* WORK TASK: Only the lines from the one holding "Jacie Flatback: none -> 4 x 65.00 = 260.00" to the final line of the material below belong in the answer, transcribed exactly.

* THE INPUT:
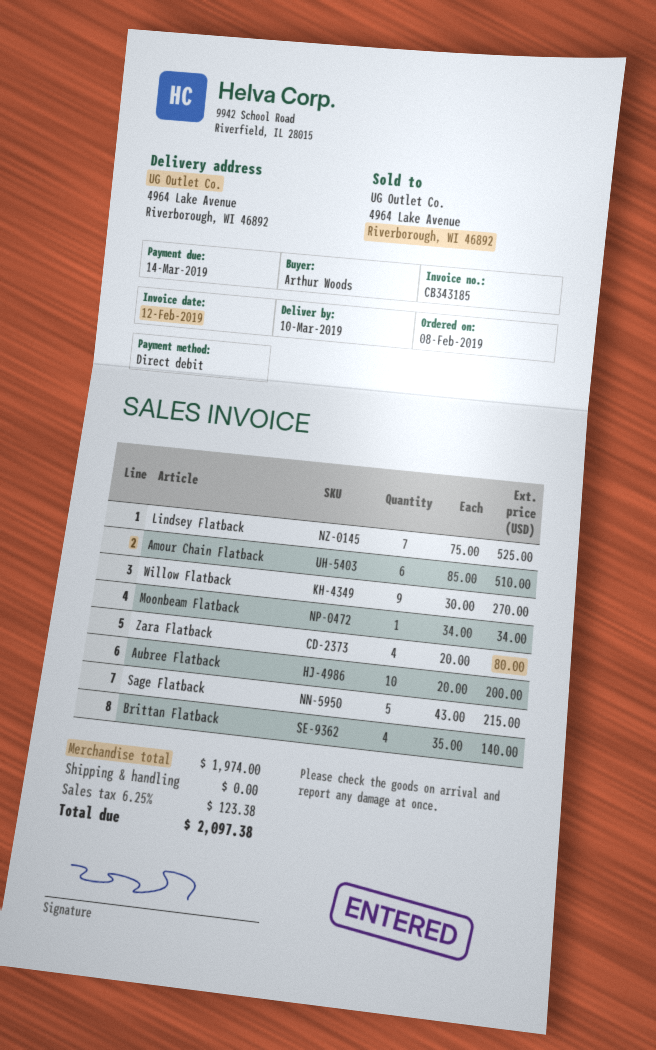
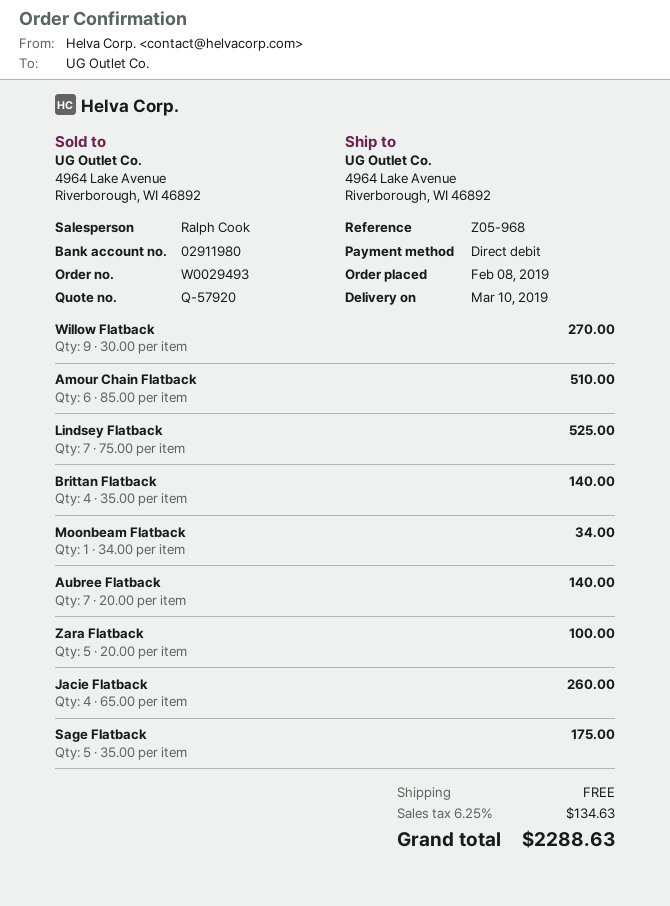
Zara Flatback: 4 x 20.00 = 80.00 -> 5 x 20.00 = 100.00
Aubree Flatback: 10 x 20.00 = 200.00 -> 7 x 20.00 = 140.00
Sage Flatback: 5 x 43.00 = 215.00 -> 5 x 35.00 = 175.00
Jacie Flatback: none -> 4 x 65.00 = 260.00
tax: 6.25% = 123.38 -> 6.25% = 134.63
total: 2097.38 -> 2288.63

* RESPONSE AREA:
Jacie Flatback: none -> 4 x 65.00 = 260.00
tax: 6.25% = 123.38 -> 6.25% = 134.63
total: 2097.38 -> 2288.63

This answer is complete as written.